• YOUR GOAL: Every entry in the data that follows should come back exactly, pictures aside.

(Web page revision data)
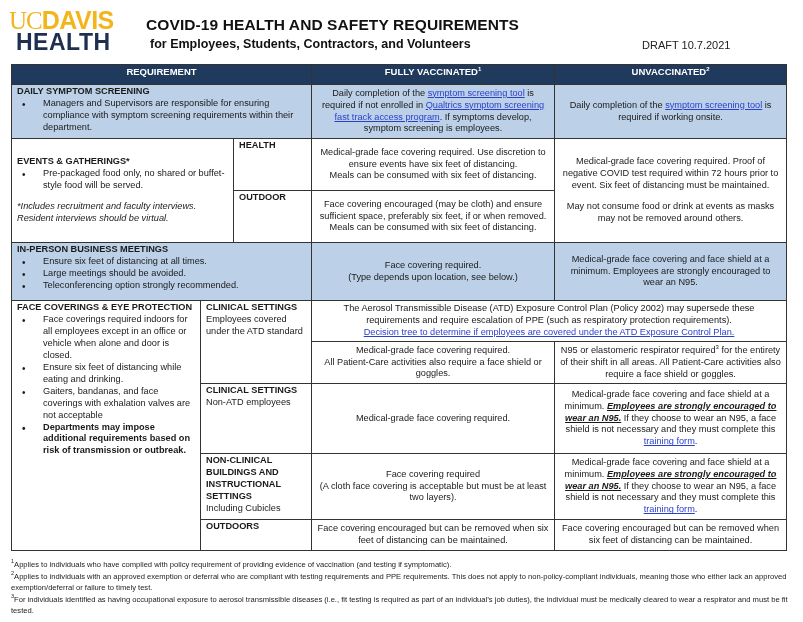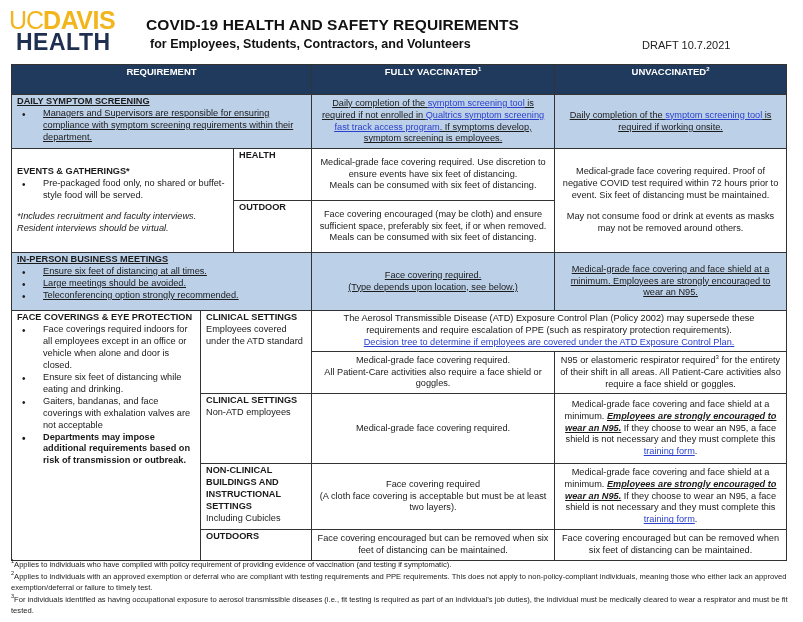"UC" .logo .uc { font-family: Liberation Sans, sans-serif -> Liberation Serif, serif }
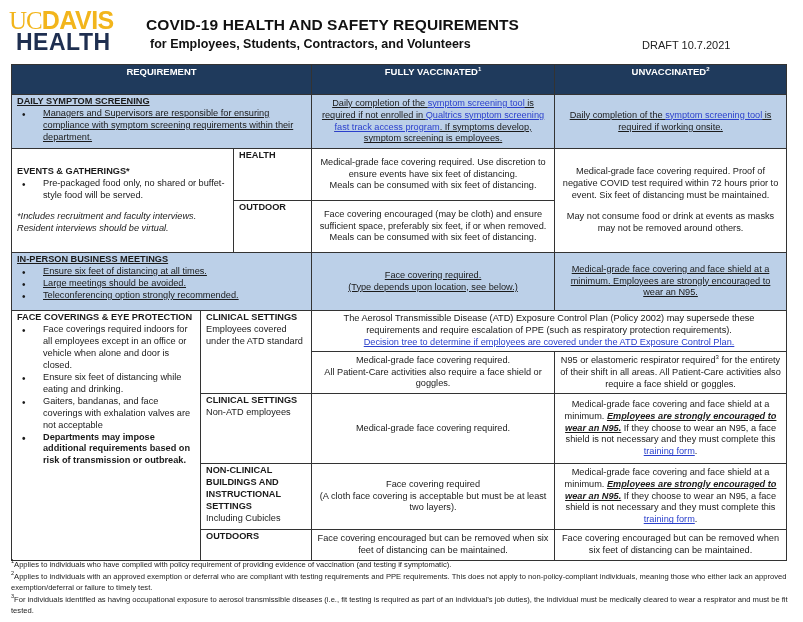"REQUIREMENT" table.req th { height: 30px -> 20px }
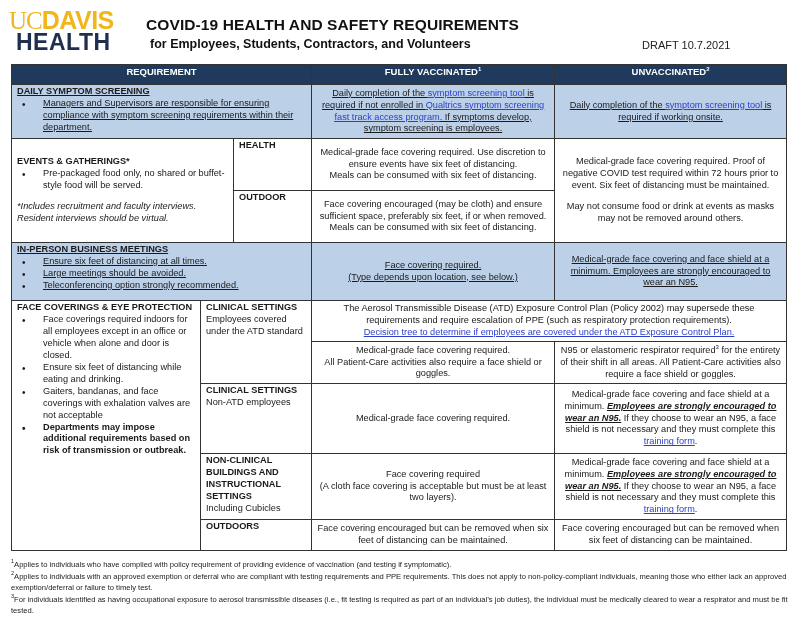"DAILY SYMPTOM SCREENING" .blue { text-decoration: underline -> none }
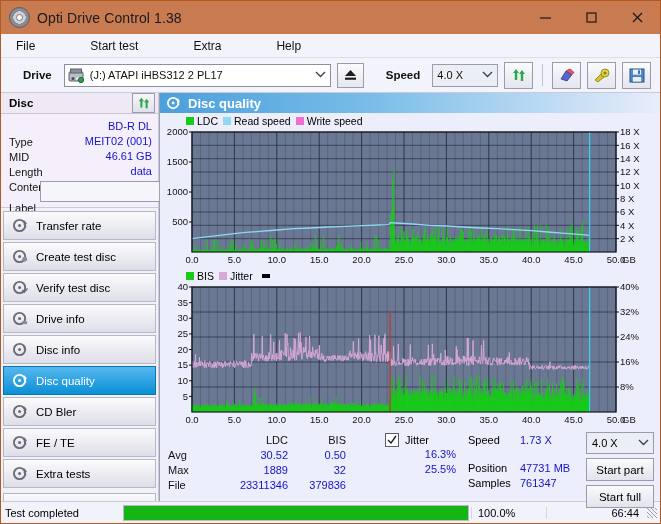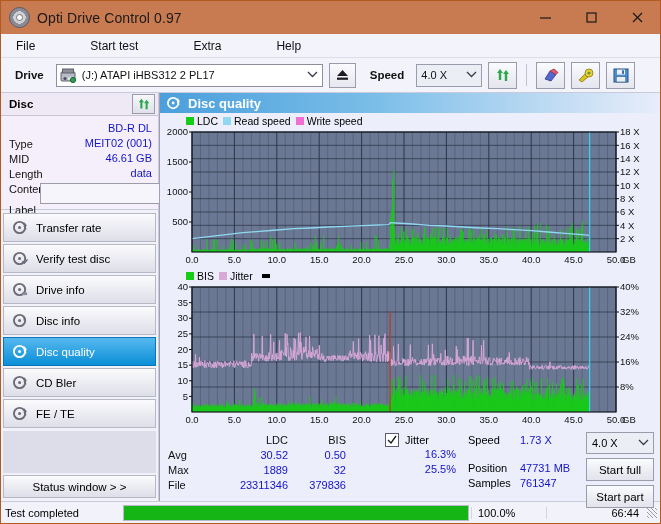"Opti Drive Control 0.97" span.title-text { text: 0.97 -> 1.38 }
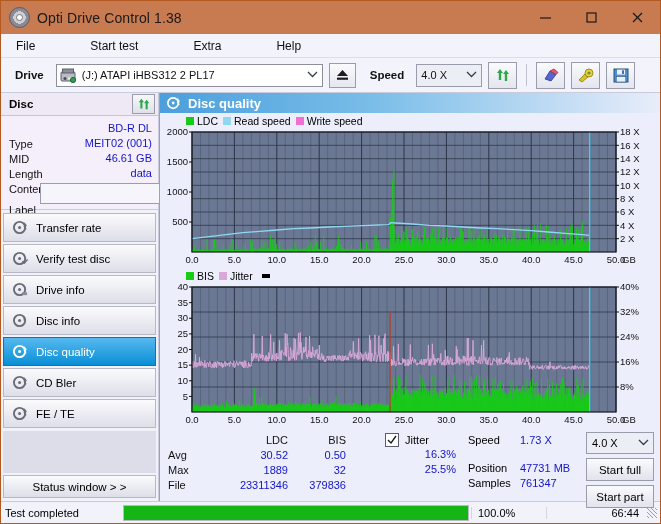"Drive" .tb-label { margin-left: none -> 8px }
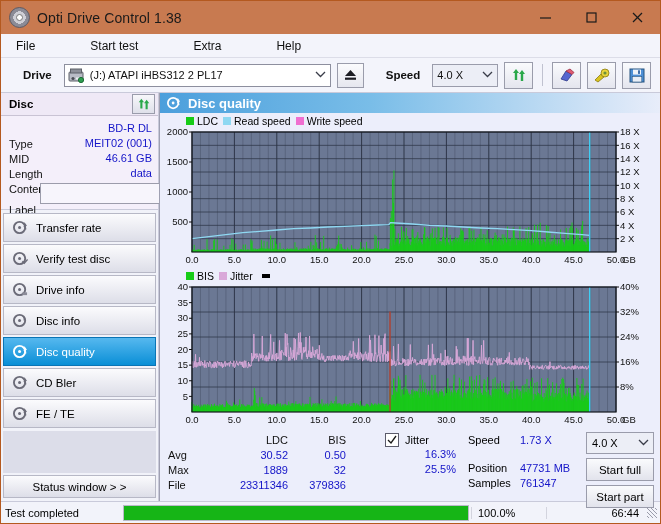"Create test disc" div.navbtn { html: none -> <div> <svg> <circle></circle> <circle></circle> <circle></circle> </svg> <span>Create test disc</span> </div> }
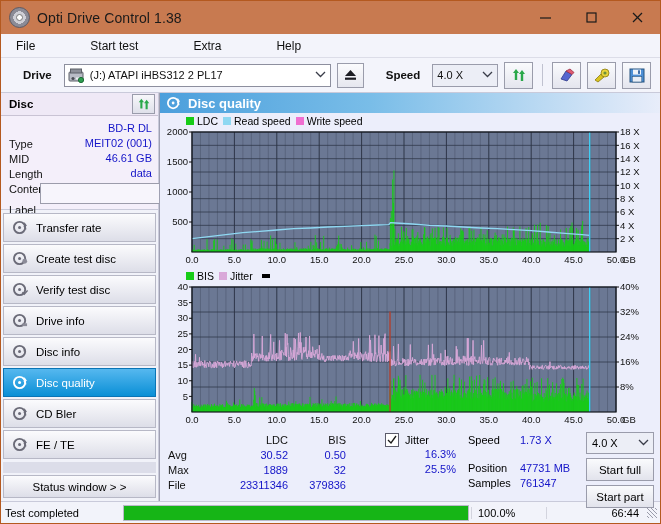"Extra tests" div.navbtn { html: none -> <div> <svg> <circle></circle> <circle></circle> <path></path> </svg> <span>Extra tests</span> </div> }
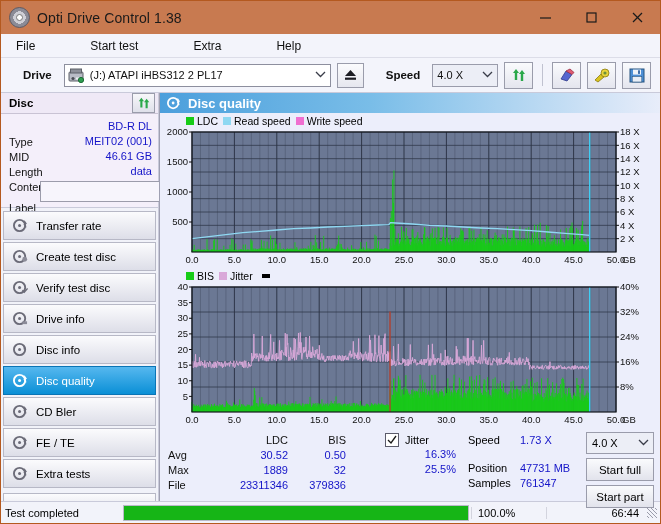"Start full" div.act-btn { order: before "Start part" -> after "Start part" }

• RESPONSE TO THE TASK:
"UC" .logo .uc { font-family: Liberation Sans, sans-serif -> Liberation Serif, serif }
"REQUIREMENT" table.req th { height: 30px -> 20px }
"DAILY SYMPTOM SCREENING" .blue { text-decoration: underline -> none }
"Opti Drive Control 0.97" span.title-text { text: 0.97 -> 1.38 }
"Drive" .tb-label { margin-left: none -> 8px }
"Create test disc" div.navbtn { html: none -> <div> <svg> <circle></circle> <circle></circle> <circle></circle> </svg> <span>Create test disc</span> </div> }
"Extra tests" div.navbtn { html: none -> <div> <svg> <circle></circle> <circle></circle> <path></path> </svg> <span>Extra tests</span> </div> }
"Start full" div.act-btn { order: before "Start part" -> after "Start part" }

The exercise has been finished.